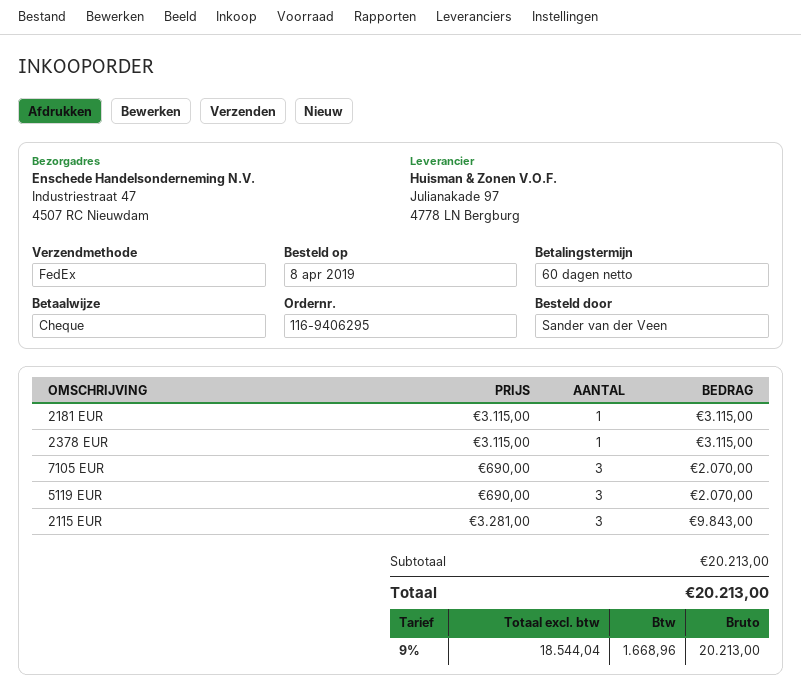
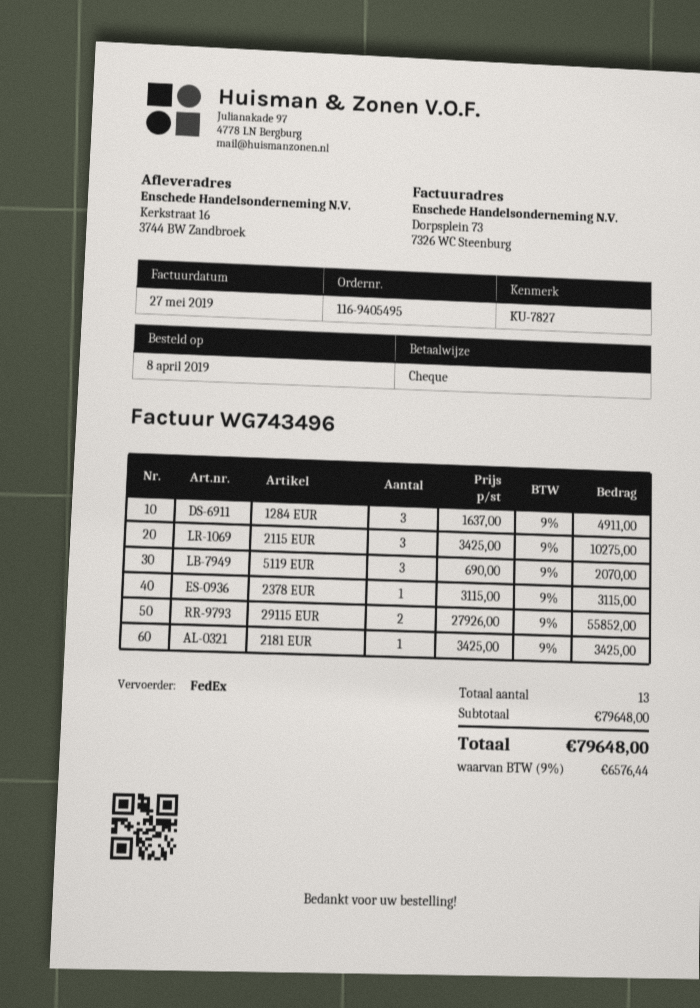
order number: 116-9406295 -> 116-9405495
ship to: Industriestraat 47, 4507 RC Nieuwdam -> Kerkstraat 16, 3744 BW Zandbroek
2181 EUR: 1 x 3115.00 = 3115.00 -> 1 x 3425.00 = 3425.00
7105 EUR: 3 x 690.00 = 2070.00 -> none
2115 EUR: 3 x 3281.00 = 9843.00 -> 3 x 3425.00 = 10275.00
1284 EUR: none -> 3 x 1637.00 = 4911.00
29115 EUR: none -> 2 x 27926.00 = 55852.00
subtotal: 20213.00 -> 79648.00
tax: 9% = 1668.96 -> 9% = 6576.44
total: 20213.00 -> 79648.00

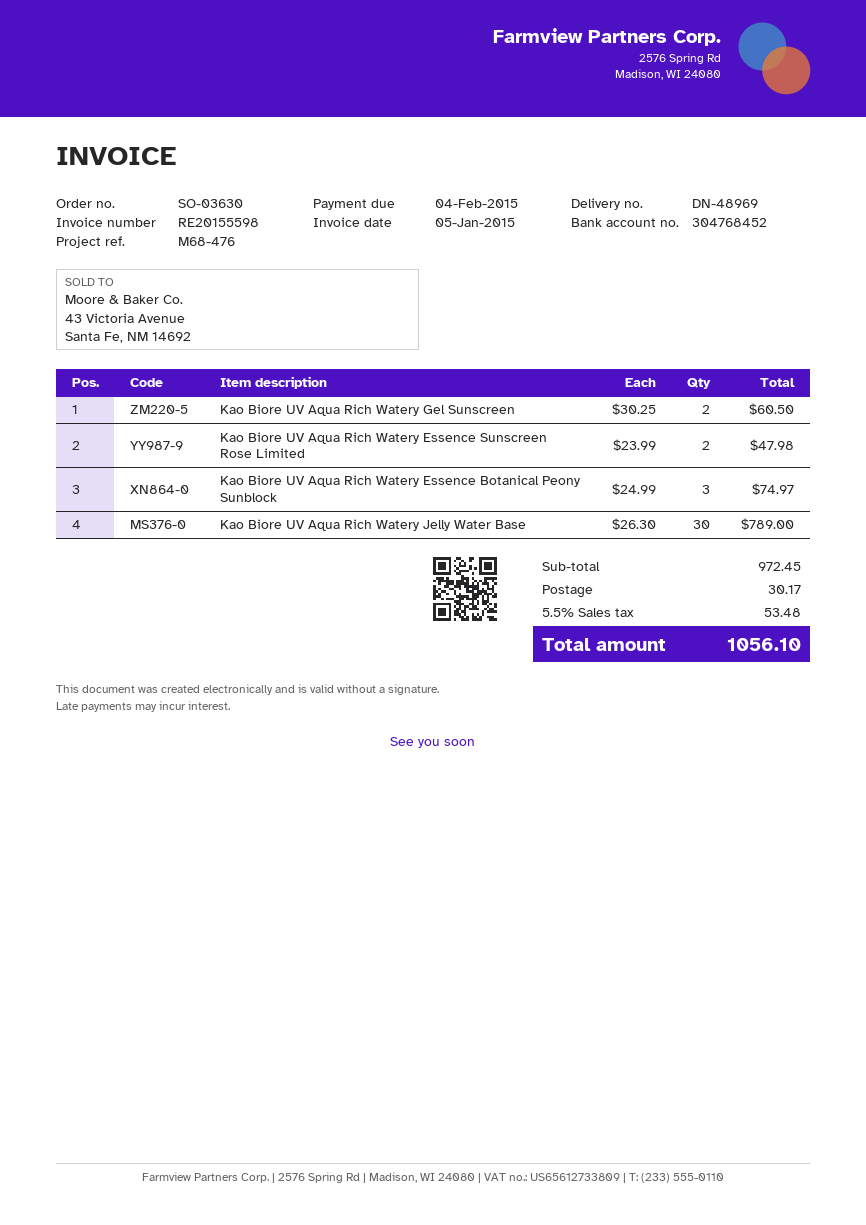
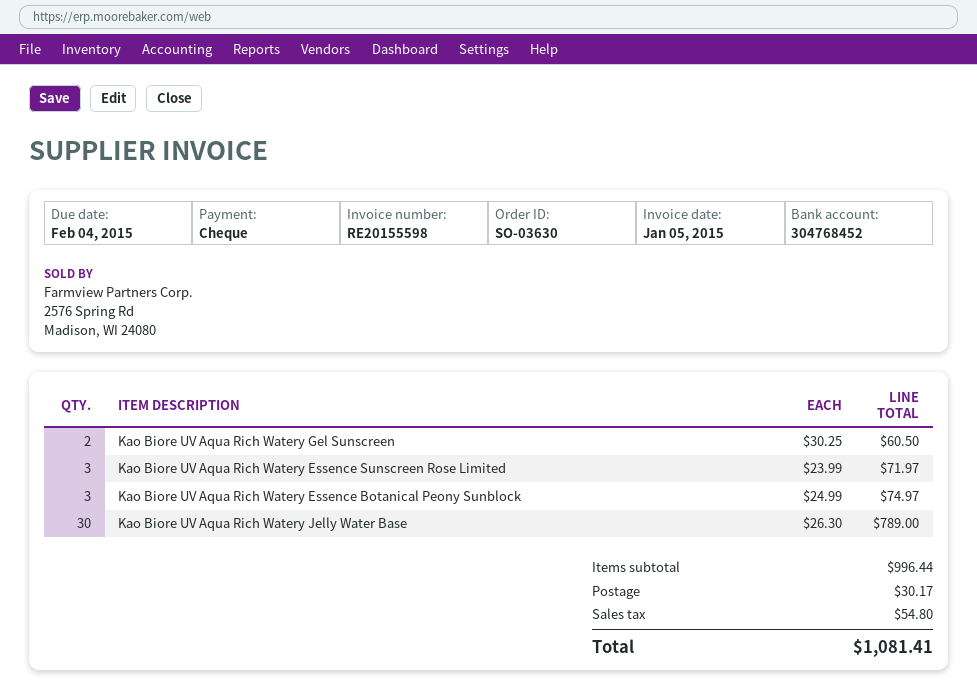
Kao Biore UV Aqua Rich Watery Essence Sunscreen Rose Limited: 2 x 23.99 = 47.98 -> 3 x 23.99 = 71.97
subtotal: 972.45 -> 996.44
tax: 53.48 -> 54.80
total: 1056.10 -> 1081.41

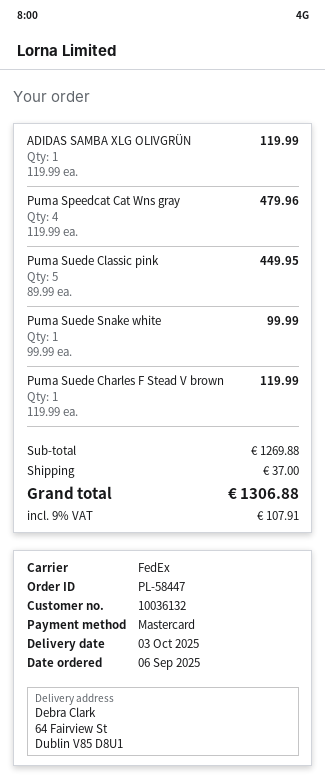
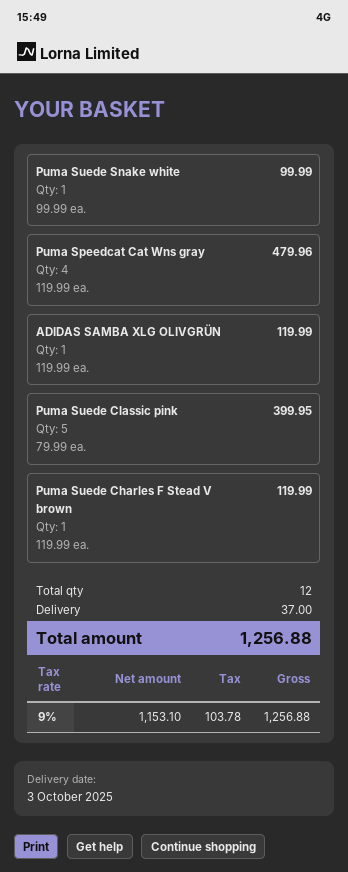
Puma Suede Classic pink: 5 x 89.99 = 449.95 -> 5 x 79.99 = 399.95
tax: 9% = 107.91 -> 9% = 103.78
total: 1306.88 -> 1256.88

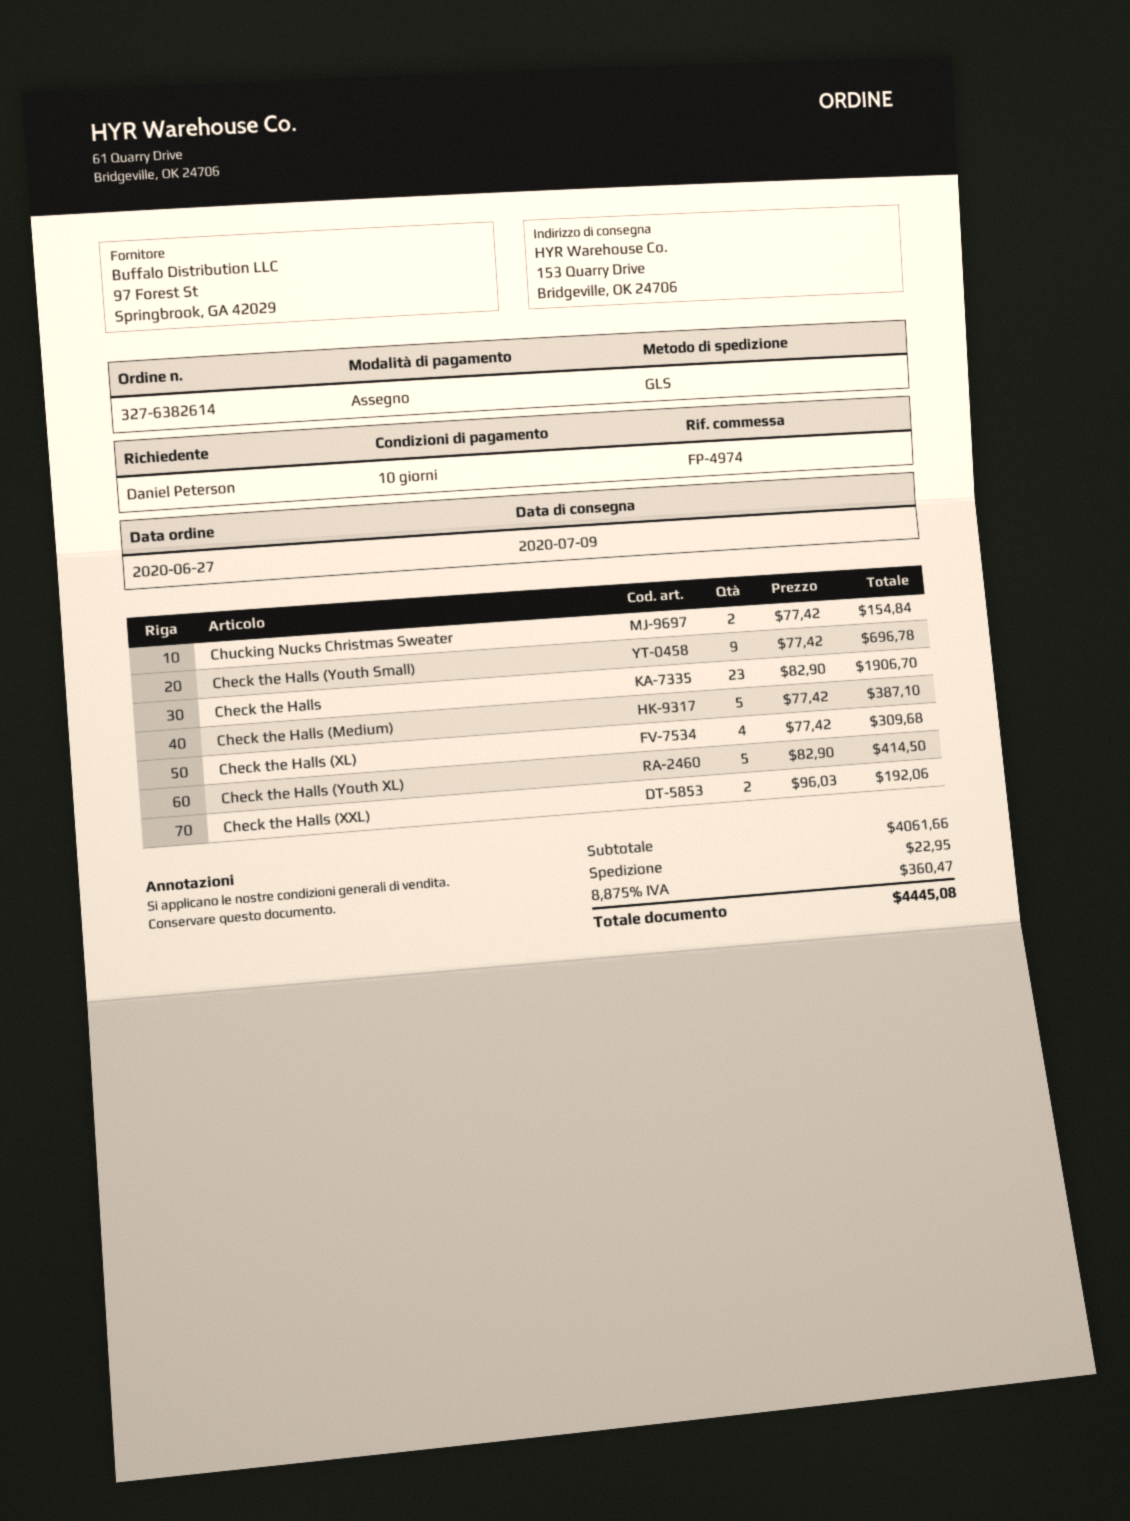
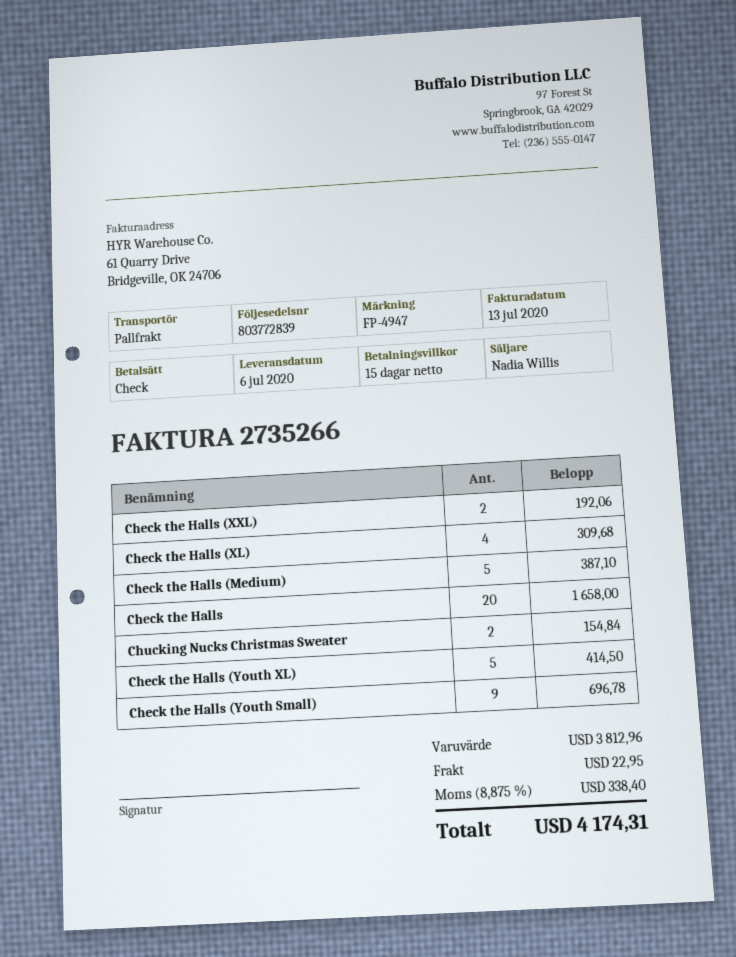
delivery date: 2020-07-09 -> 2020-07-06
payment terms: 10 days -> 15 days
reference: FP-4974 -> FP-4947
shipping method: GLS -> pallet freight
Check the Halls: 23 for 1906.70 -> 20 for 1658.00
subtotal: 4061.66 -> 3812.96
tax: 8.875% = 360.47 -> 8.875% = 338.40
total: 4445.08 -> 4174.31

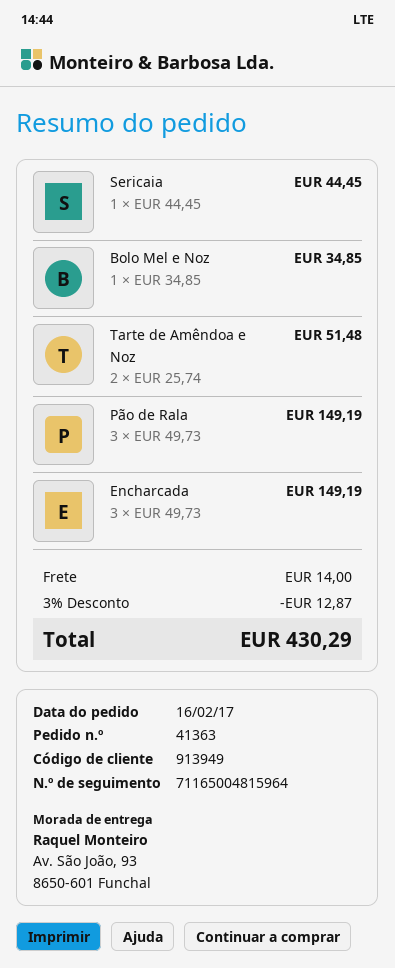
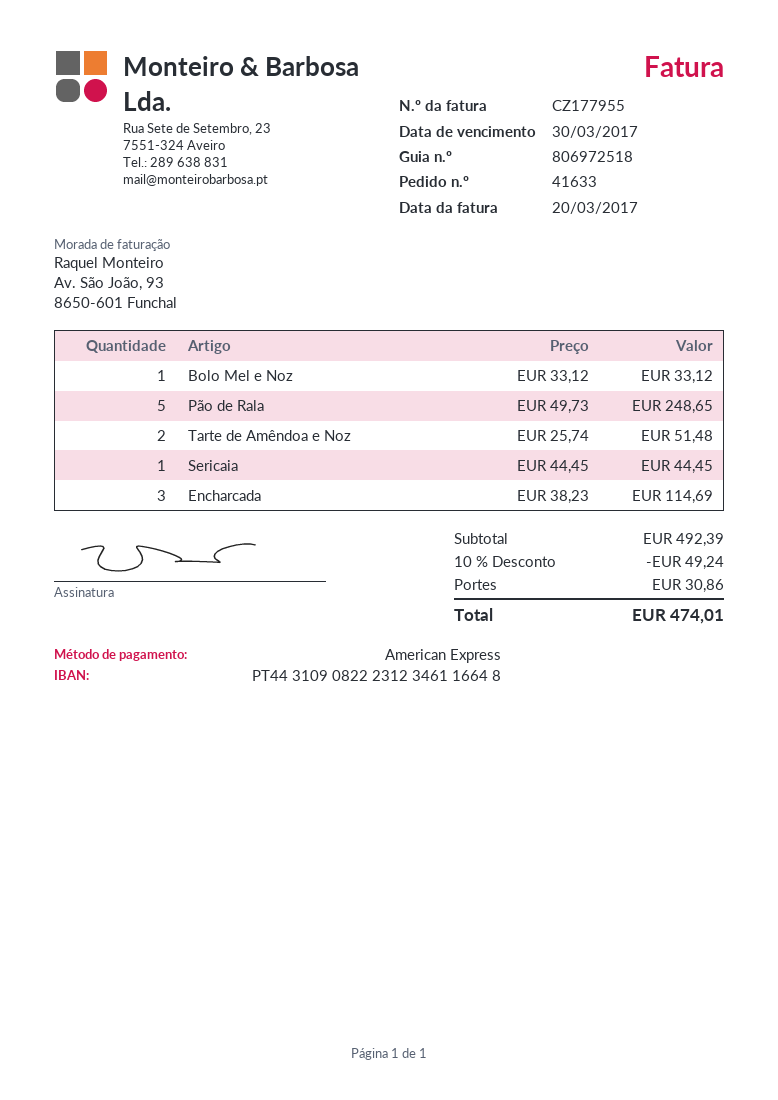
order number: 41363 -> 41633
Bolo Mel e Noz: 1 x 34.85 = 34.85 -> 1 x 33.12 = 33.12
Pão de Rala: 3 x 49.73 = 149.19 -> 5 x 49.73 = 248.65
Encharcada: 3 x 49.73 = 149.19 -> 3 x 38.23 = 114.69
discount: 3% = 12.87 -> 10% = 49.24
shipping: 14.00 -> 30.86
total: 430.29 -> 474.01

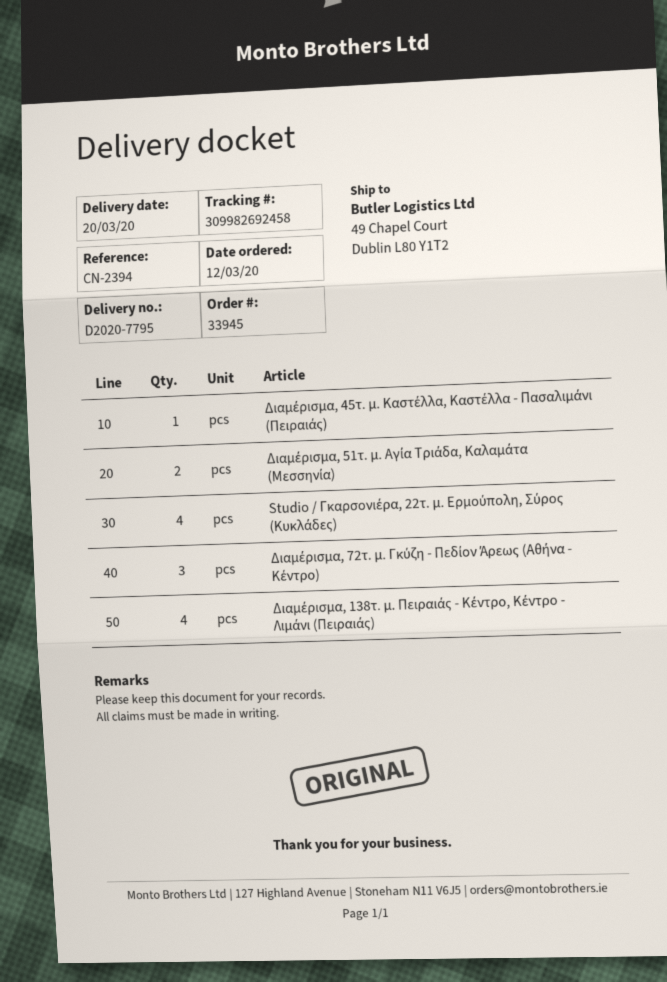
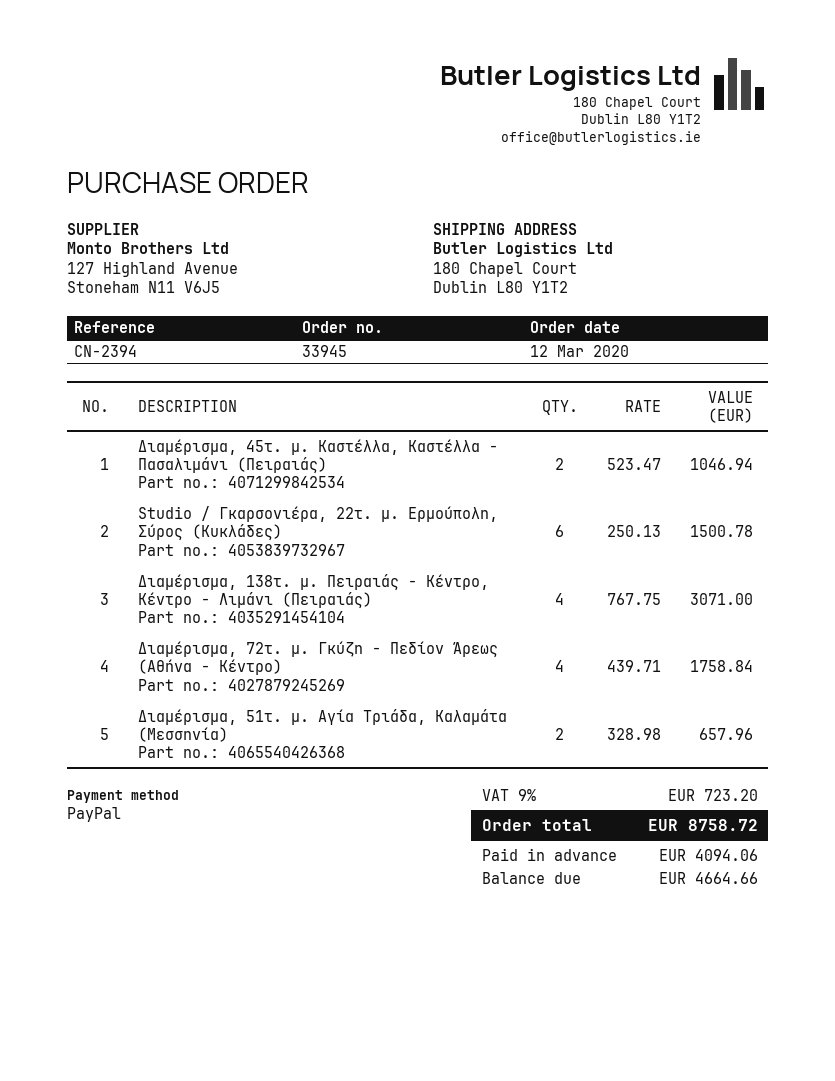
ship to: 49 Chapel Court, Dublin L80 Y1T2 -> 180 Chapel Court, Dublin L80 Y1T2
Διαμέρισμα, 45τ. μ. Καστέλλα, Καστέλλα - Πασαλιμάνι (Πειραιάς): 1 -> 2
Studio / Γκαρσονιέρα, 22τ. μ. Ερμούπολη, Σύρος (Κυκλάδες): 4 -> 6
Διαμέρισμα, 72τ. μ. Γκύζη - Πεδίον Άρεως (Αθήνα - Κέντρο): 3 -> 4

*PROBLEM DESCRIPTION*. With the pictures excluded, retype exactly the lines from the one containing "Pão de Rala: 3" through the last line of the listing, both ends included.

*SOLUTION TO THE PROBLEM*.
Pão de Rala: 3 x 49.73 = 149.19 -> 5 x 49.73 = 248.65
Encharcada: 3 x 49.73 = 149.19 -> 3 x 38.23 = 114.69
discount: 3% = 12.87 -> 10% = 49.24
shipping: 14.00 -> 30.86
total: 430.29 -> 474.01

ship to: 49 Chapel Court, Dublin L80 Y1T2 -> 180 Chapel Court, Dublin L80 Y1T2
Διαμέρισμα, 45τ. μ. Καστέλλα, Καστέλλα - Πασαλιμάνι (Πειραιάς): 1 -> 2
Studio / Γκαρσονιέρα, 22τ. μ. Ερμούπολη, Σύρος (Κυκλάδες): 4 -> 6
Διαμέρισμα, 72τ. μ. Γκύζη - Πεδίον Άρεως (Αθήνα - Κέντρο): 3 -> 4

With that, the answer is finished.